Key Players & Entities
- NEXPOINT DIVERSIFIED REAL ESTATE TRUST (company) — Filer
- 0001356115 (company) — Central Index Key
- 20241004 (date) — Report Date
FAQ
What was the nature of the material definitive agreement entered into by NexPoint Diversified Real Estate Trust on October 4, 2024?
The filing states that NexPoint Diversified Real Estate Trust entered into a material definitive agreement on October 4, 2024, but the specific details of this agreement are not provided in the excerpt.
What specific agreement was terminated by NexPoint Diversified Real Estate Trust on October 4, 2024?

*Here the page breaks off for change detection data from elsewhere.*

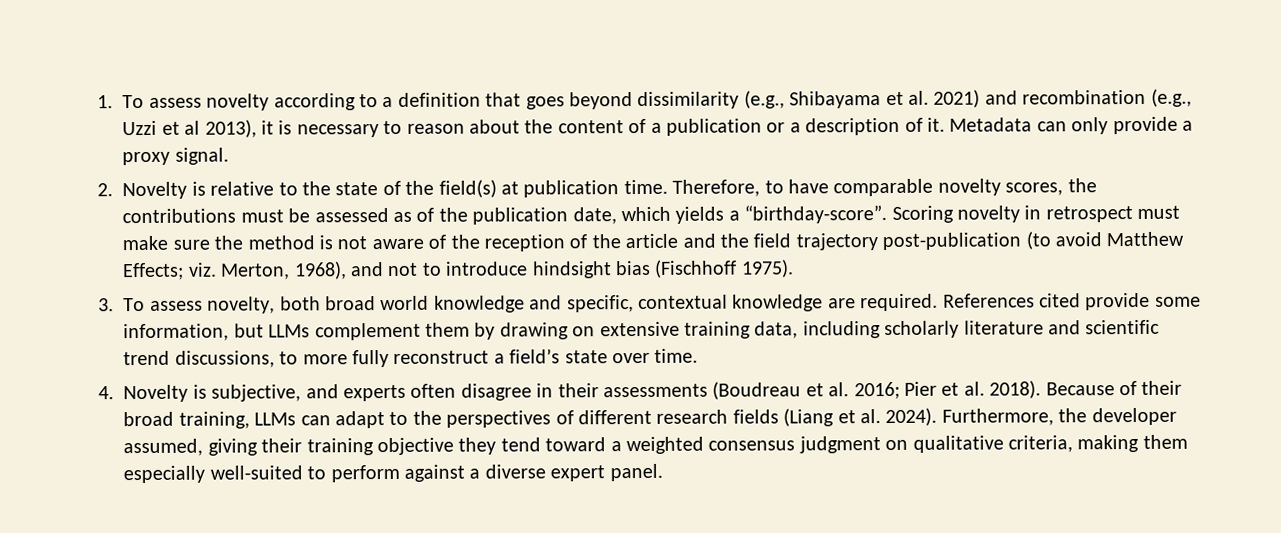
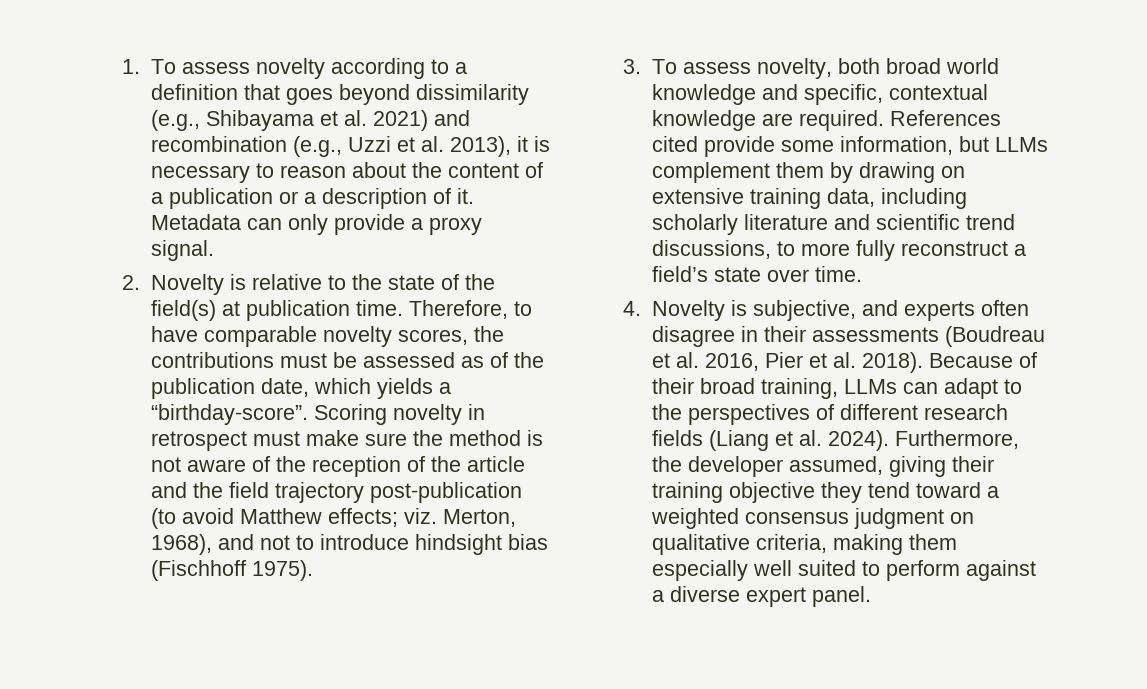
- 1. To assess novelty according to a definition that goes beyond dissimilarity (e.g., Shibayama et al. 2021) and recombination (e.g., Uzzi et al 2013), it is necessary to reason about the content of a publication or a description of it.
+ 1. To assess novelty according to a definition that goes beyond dissimilarity (e.g., Shibayama et al. 2021) and recombination (e.g., Uzzi et al. 2013), it is necessary to reason about the content of a publication or a description of it.
- Scoring novelty in retrospect must make sure the method is not aware of the reception of the article and the field trajectory post-publication (to avoid Matthew Effects; viz. Merton, 1968), and not to introduce hindsight bias (Fischhoff 1975).
+ Scoring novelty in retrospect must make sure the method is not aware of the reception of the article and the field trajectory post-publication (to avoid Matthew effects; viz. Merton, 1968), and not to introduce hindsight bias (Fischhoff 1975).
- 4. Novelty is subjective, and experts often disagree in their assessments (Boudreau et al. 2016; Pier et al. 2018).
+ 4. Novelty is subjective, and experts often disagree in their assessments (Boudreau et al. 2016, Pier et al. 2018).
- Furthermore, the developer assumed, giving their training objective they tend toward a weighted consensus judgment on qualitative criteria, making them especially well-suited to perform against a diverse expert panel.
+ Furthermore, the developer assumed, giving their training objective they tend toward a weighted consensus judgment on qualitative criteria, making them especially well suited to perform against a diverse expert panel.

The filing indicates the termination of a material definitive agreement by NexPoint Diversified Real Estate Trust on October 4, 2024, but the identity of the terminated agreement is not specified in the provided text.
What type of direct financial obligation was created by NexPoint Diversified Real Estate Trust?
The filing confirms the creation of a direct financial obligation by NexPoint Diversified Real Estate Trust, but the specific details or terms of this obligation are not elaborated in the excerpt.
What is the Central Index Key for NexPoint Diversified Real Estate Trust?
The Central Index Key for NexPoint Diversified Real Estate Trust is 0001356115.
What is the filing date for this Form 8-K?
This Form 8-K was filed on October 4, 2024.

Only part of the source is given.